- **Instructions for the task**
Provide again, from the entries below, every line from the one containing "(723, 411) none" through the one containing "(219, 541) none", exactly as written, and no other line.

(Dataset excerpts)
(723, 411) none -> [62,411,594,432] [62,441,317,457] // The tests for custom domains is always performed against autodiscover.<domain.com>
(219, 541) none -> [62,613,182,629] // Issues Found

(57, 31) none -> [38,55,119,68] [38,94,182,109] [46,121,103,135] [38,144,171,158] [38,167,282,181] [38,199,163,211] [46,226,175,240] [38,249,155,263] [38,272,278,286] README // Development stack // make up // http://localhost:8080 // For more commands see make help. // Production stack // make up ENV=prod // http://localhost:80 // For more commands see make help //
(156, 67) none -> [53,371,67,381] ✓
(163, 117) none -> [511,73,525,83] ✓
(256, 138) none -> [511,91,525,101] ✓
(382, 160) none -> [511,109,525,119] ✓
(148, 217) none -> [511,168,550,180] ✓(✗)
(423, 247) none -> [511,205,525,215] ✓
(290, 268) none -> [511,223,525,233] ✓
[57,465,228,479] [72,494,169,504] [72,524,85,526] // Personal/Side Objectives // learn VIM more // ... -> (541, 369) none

==

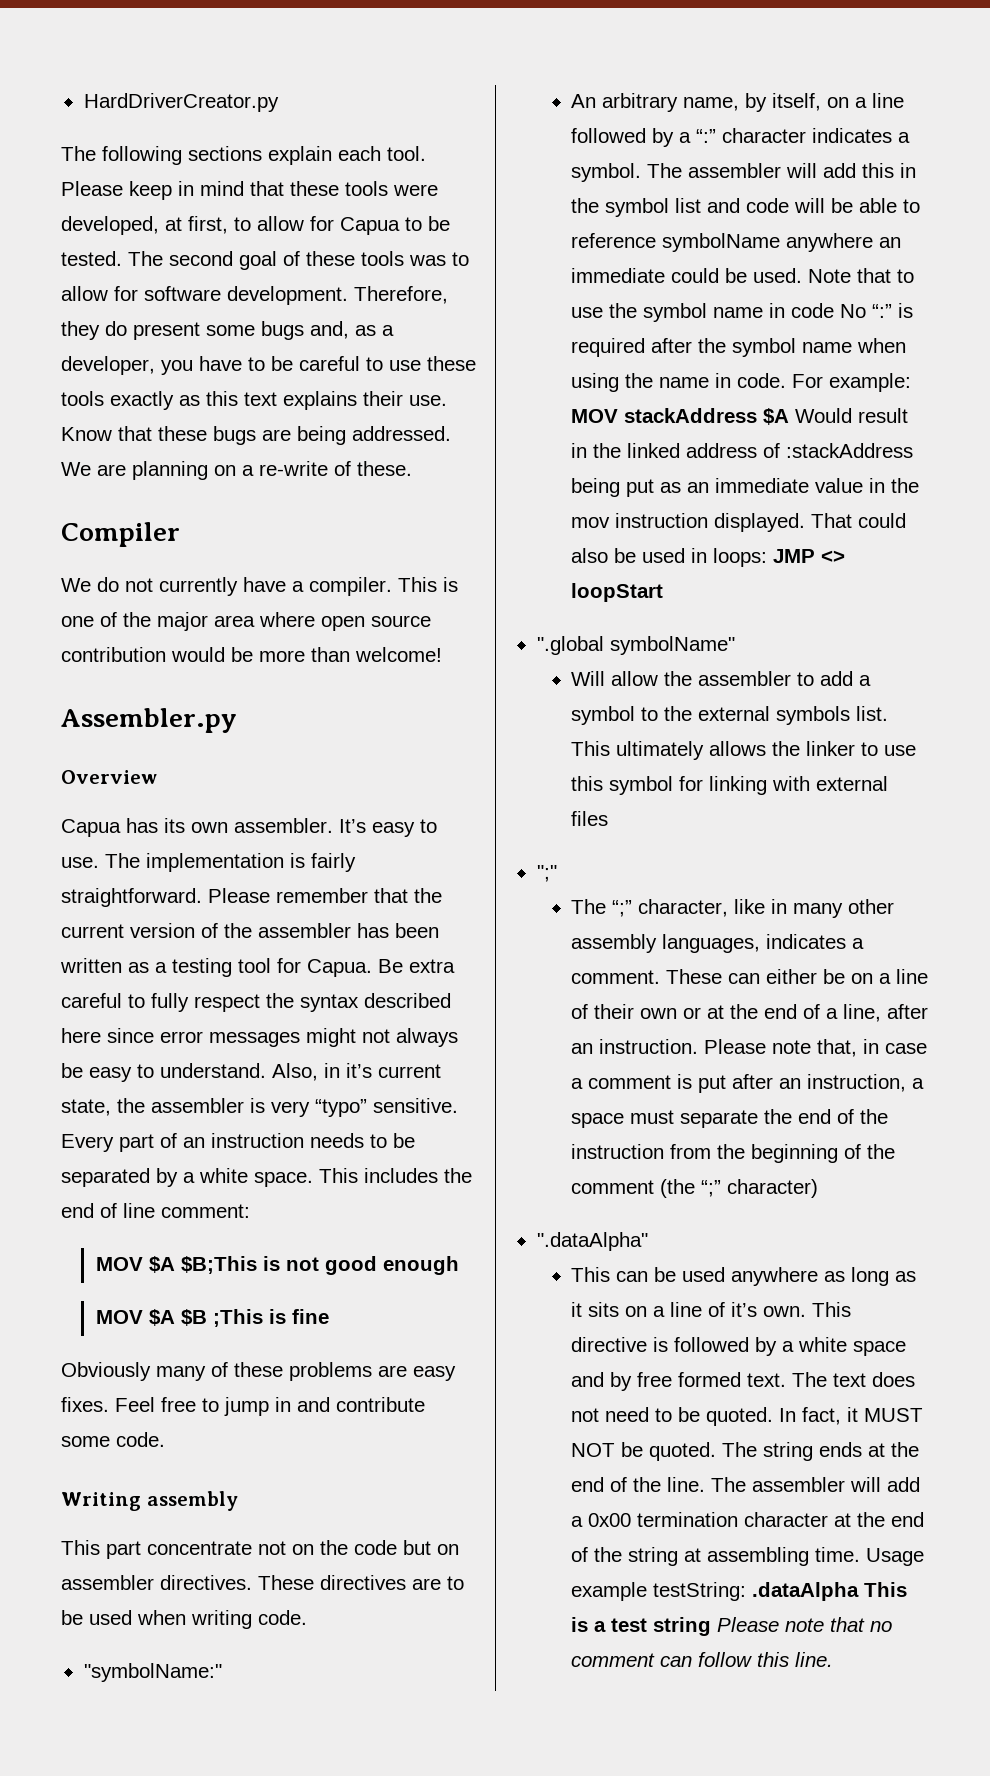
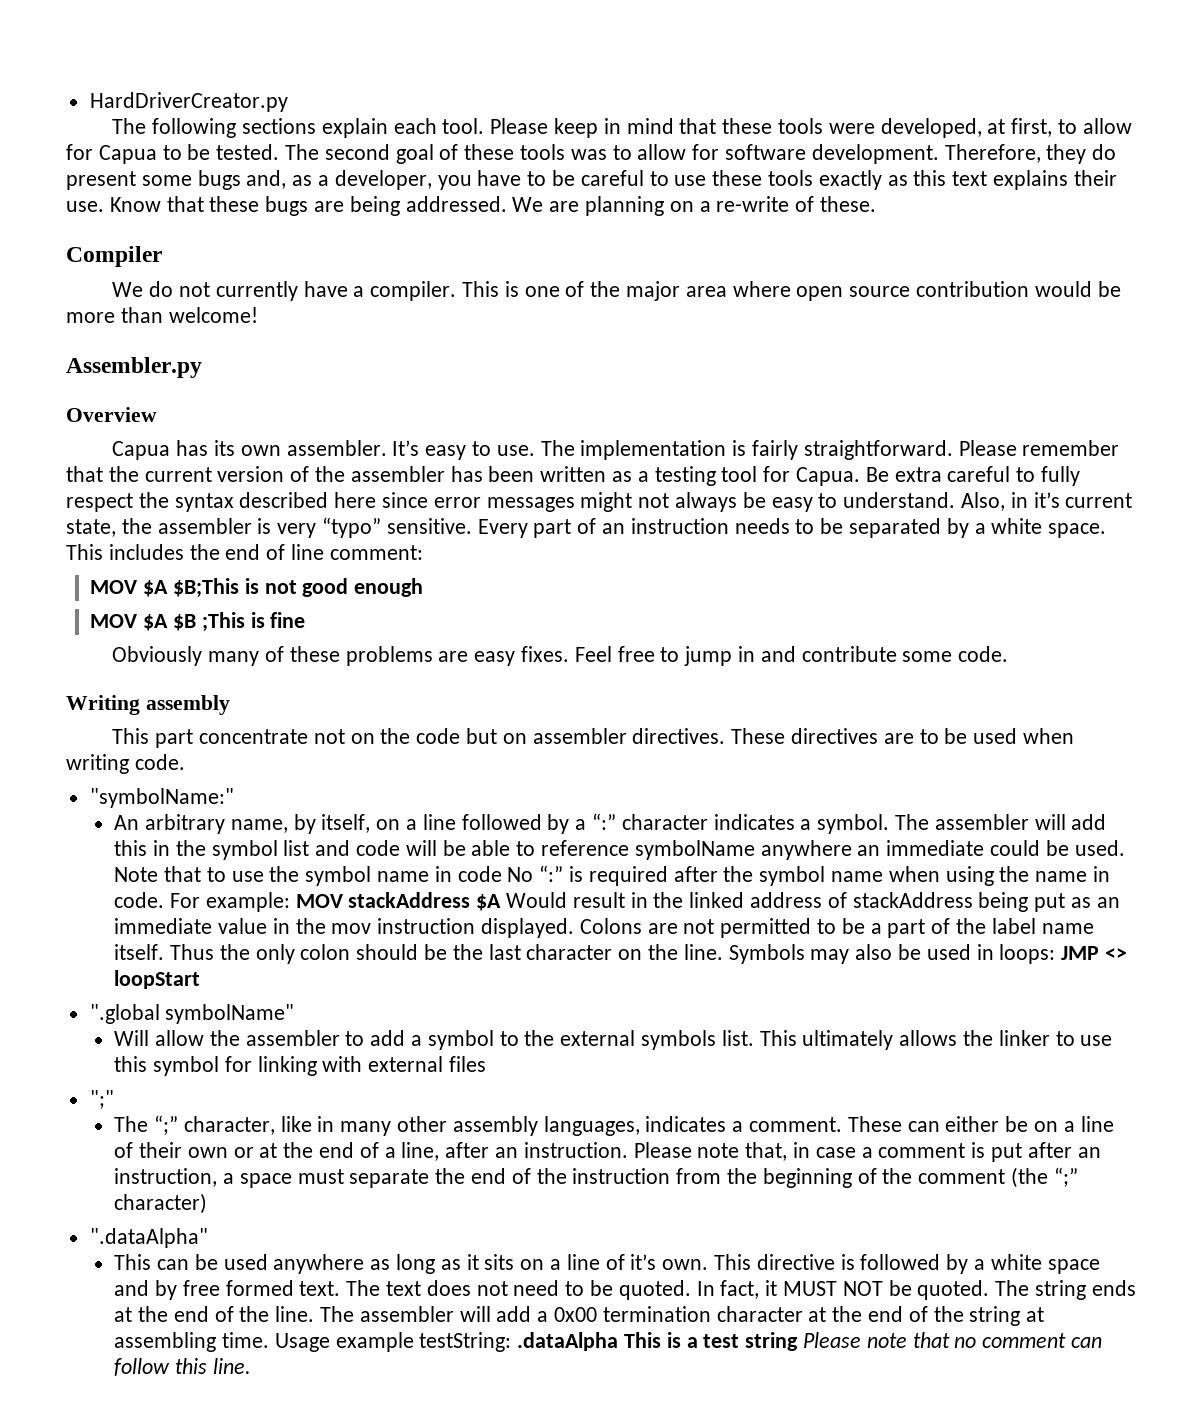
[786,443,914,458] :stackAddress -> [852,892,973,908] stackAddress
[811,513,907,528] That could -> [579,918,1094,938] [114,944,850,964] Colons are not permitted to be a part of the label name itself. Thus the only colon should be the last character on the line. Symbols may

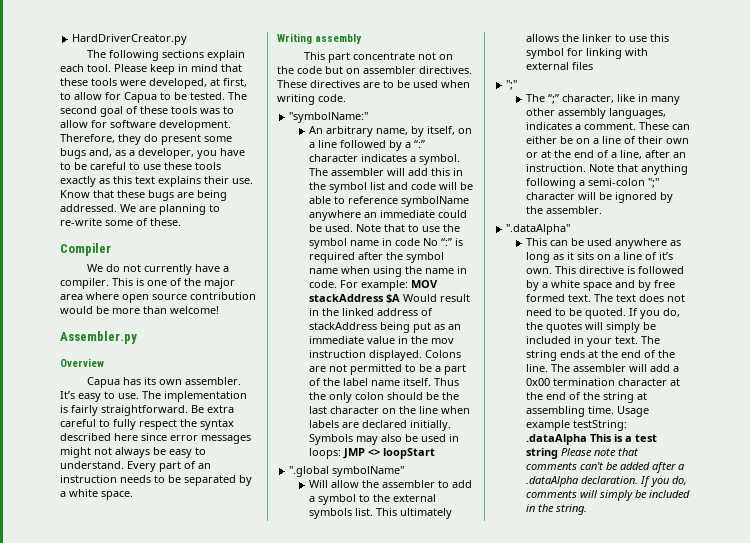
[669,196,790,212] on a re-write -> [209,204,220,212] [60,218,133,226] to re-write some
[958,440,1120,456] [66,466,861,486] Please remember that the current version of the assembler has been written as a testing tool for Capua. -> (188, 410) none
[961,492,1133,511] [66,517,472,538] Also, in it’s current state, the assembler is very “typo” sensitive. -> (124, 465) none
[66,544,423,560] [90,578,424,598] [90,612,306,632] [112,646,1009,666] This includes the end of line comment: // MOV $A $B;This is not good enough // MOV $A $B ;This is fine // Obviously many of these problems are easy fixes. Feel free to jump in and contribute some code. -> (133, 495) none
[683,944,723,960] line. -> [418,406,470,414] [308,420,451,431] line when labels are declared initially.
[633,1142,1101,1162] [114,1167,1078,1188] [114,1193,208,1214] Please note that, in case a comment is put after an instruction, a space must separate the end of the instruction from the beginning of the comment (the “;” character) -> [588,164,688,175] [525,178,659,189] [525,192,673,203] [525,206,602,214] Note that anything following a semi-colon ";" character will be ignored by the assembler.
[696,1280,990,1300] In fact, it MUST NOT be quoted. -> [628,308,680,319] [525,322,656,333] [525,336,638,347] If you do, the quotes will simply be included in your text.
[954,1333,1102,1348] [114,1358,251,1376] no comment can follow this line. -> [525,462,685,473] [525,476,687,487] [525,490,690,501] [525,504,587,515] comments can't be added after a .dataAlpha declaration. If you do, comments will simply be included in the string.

- **Written response**
(723, 411) none -> [62,411,594,432] [62,441,317,457] // The tests for custom domains is always performed against autodiscover.<domain.com>
(219, 541) none -> [62,613,182,629] // Issues Found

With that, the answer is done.